Entrepreneurs / #ForbesEntrepreneurs



October 31, 2017,   12:00 PM

Skiplino: The Startup That Wants To Eliminate Queues



Samuel Wendel

FULL BIO



Soon, customers of VIVA Bahrain will get to experience next generation technology when they enter one of the telecom’s branches—the next generation tech of waiting in line that is. Rather than taking a printed ticket dispensed by a kiosk, they’ll be greeted by a tablet device, like an iPad, and simply tap the screen to reserve a spot in line.

The telecom is currently finalizing an agreement with Skiplino, a Bahraini startup that has developed a queue management system utilizing cloud technology and mobile devices.

Skiplino’s technology is designed to update and improve the way companies handle their customer queues. To direct and control customers waiting to be served, companies like telecoms and banks generally rely on queue management systems based around the aforementioned ticketing kiosk. But, these existing systems can be expensive, and don’t guarantee that you won’t get stuck waiting.

Convinced that he could make this process more efficient, Skiplino’s founder Zaman AH. Zaman began developing his own queue management system in 2015 after he got stuck waiting in line himself.

Several years ago, Zaman was heading to catch a flight at Bahrain International Airport when he stopped to make a quick transaction at the bank. He thought it would take three minutes. No such luck. “I had to wait like 45 minutes,” says Zaman.

A serial entrepreneur and already the founder of several startups, the incident inspired Zaman to do some research. He found that queue management systems had remained largely unchanged over the years—and that the same handful of companies had long controlled the market. That wasn’t all. “The more research I did, I found out that queue management systems are very, very expensive,” he says.

Considering recent advances in mobile technology and businesses becoming more data driven, Zaman felt there was an opportunity to improve the system while also cutting down on costs. He initially developed Skiplino through Level Z, a business he runs that incubates ideas and turns them into functioning products, before spinning them off into separate companies. That’s what he did with Skiplino in January 2017. Now a standalone company, it has three cofounders—Zaman, and two of his collaborators from Level Z, Ricardo Gaspar and Alharith Alatawi.

Skiplino’s system operates as a series of cloud-connected apps available on iOS, Android and for web.
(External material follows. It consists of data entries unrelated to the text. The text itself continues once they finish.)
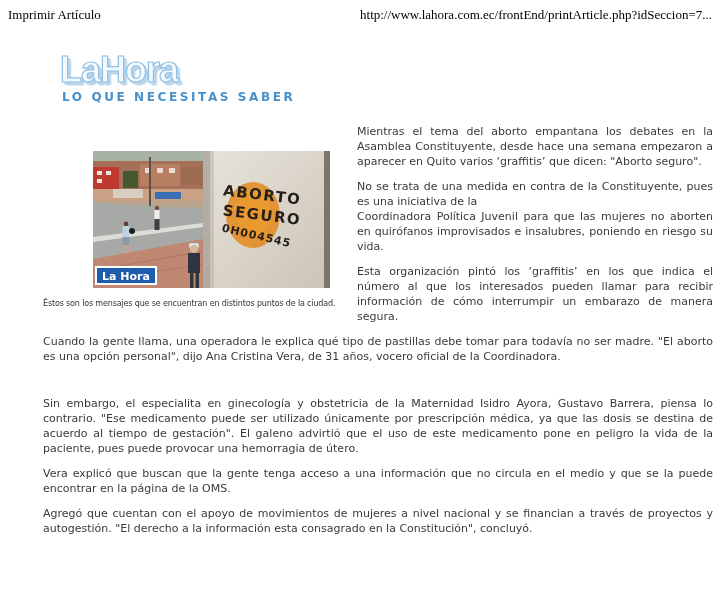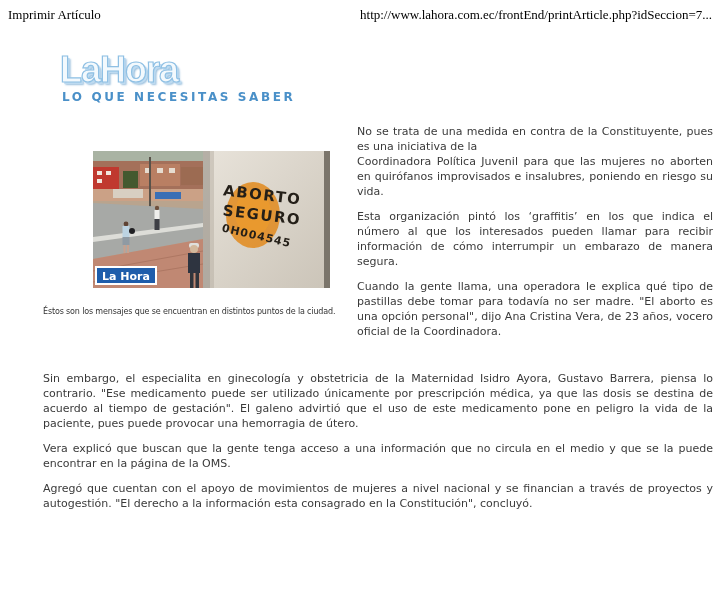--- a/index.html
+++ b/index.html
@@ -49,21 +49,21 @@
     float: left;
     width: 304px;
     margin: 27px 10px 14px 0;
   }
   .photo {
     width: 237px; height: 137px;
     margin-left: 50px;
     display: block;
   }
   .caption {
-    margin-top: 16px;
+    margin-top: 8px;
     font-size: 8px;
     letter-spacing: -0.15px;
     color: #333;
     white-space: nowrap;
   }
   h1.title {
     margin: 0 0 12px 0;
     font-size: 14.5px;
     line-height: 20px;
     font-weight: bold;
@@ -166,22 +166,23 @@
         <g>
           <rect x="3" y="116" width="60" height="17" fill="#1e5dab" stroke="#ffffff" stroke-width="2"></rect>
           <text x="33" y="128.5" text-anchor="middle" font-size="11" font-weight="bold" fill="#ffffff">La Hora</text>
         </g>
       </g>
     </svg>
     <div class="caption">Éstos son los mensajes que se encuentran en distintos puntos de la ciudad.</div>
   </div>
 
 
+  <p class="body-par">Mientras el tema del aborto empantana los debates en la Asamblea Constituyente, desde hace una semana empezaron a aparecer en Quito varios ‘graffitis’ que dicen: "Aborto seguro".</p>
   <p class="body-par">No se trata de una medida en contra de la Constituyente, pues es una iniciativa de la
 Coordinadora Política Juvenil para que las mujeres no aborten en quirófanos improvisados e insalubres, poniendo en riesgo su vida.</p>
   <p class="body-par">Esta organización pintó los ‘graffitis’ en los que indica el número al que los interesados pueden llamar para recibir información de cómo interrumpir un embarazo de manera segura.</p>
-  <p class="body-par">Cuando la gente llama, una operadora le explica qué tipo de pastillas debe tomar para todavía no ser madre. "El aborto es una opción personal", dijo Ana Cristina Vera, de 23 años, vocero oficial de la Coordinadora.</p>
+  <p class="body-par">Cuando la gente llama, una operadora le explica qué tipo de pastillas debe tomar para todavía no ser madre. "El aborto es una opción personal", dijo Ana Cristina Vera, de 31 años, vocero oficial de la Coordinadora.</p>
   <div class="par-gap"></div>
   <p class="body-par">Sin embargo, el especialita en ginecología y obstetricia de la Maternidad Isidro Ayora, Gustavo Barrera, piensa lo contrario. "Ese medicamento puede ser utilizado únicamente por prescripción médica, ya que las dosis se destina de acuerdo al tiempo de gestación". El galeno advirtió que el uso de este medicamento pone en peligro la vida de la paciente, pues puede provocar una hemorragia de útero.</p>
   <p class="body-par">Vera explicó que buscan que la gente tenga acceso a una información que no circula en el medio y que se la puede encontrar en la página de la OMS.</p>
   <p class="body-par">Agregó que cuentan con el apoyo de movimientos de mujeres a nivel nacional y se financian a través de proyectos y autogestión. "El derecho a la información esta consagrado en la Constitución", concluyó.</p>
 
 </div>
 
 </body></html>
The first app is on the tablet device presented to customers at the door, where they can reserve a spot in line. Skiplino then sends them a ticket in form of an SMS or email confirmation (or printed, if all else fails). Or, another option, the startup created a free mobile app for customers, which can be used to join a queue before even arriving at a participating company’s branch.

Simultaneously, on a TV screen in the waiting room another Skiplino app displays which customer is being served. Then there’s an app for company agents, which they use to call customers. All of these are connected through the cloud and can be supervised by an administrator in the branch. That’s where Skiplino gets particularly interesting.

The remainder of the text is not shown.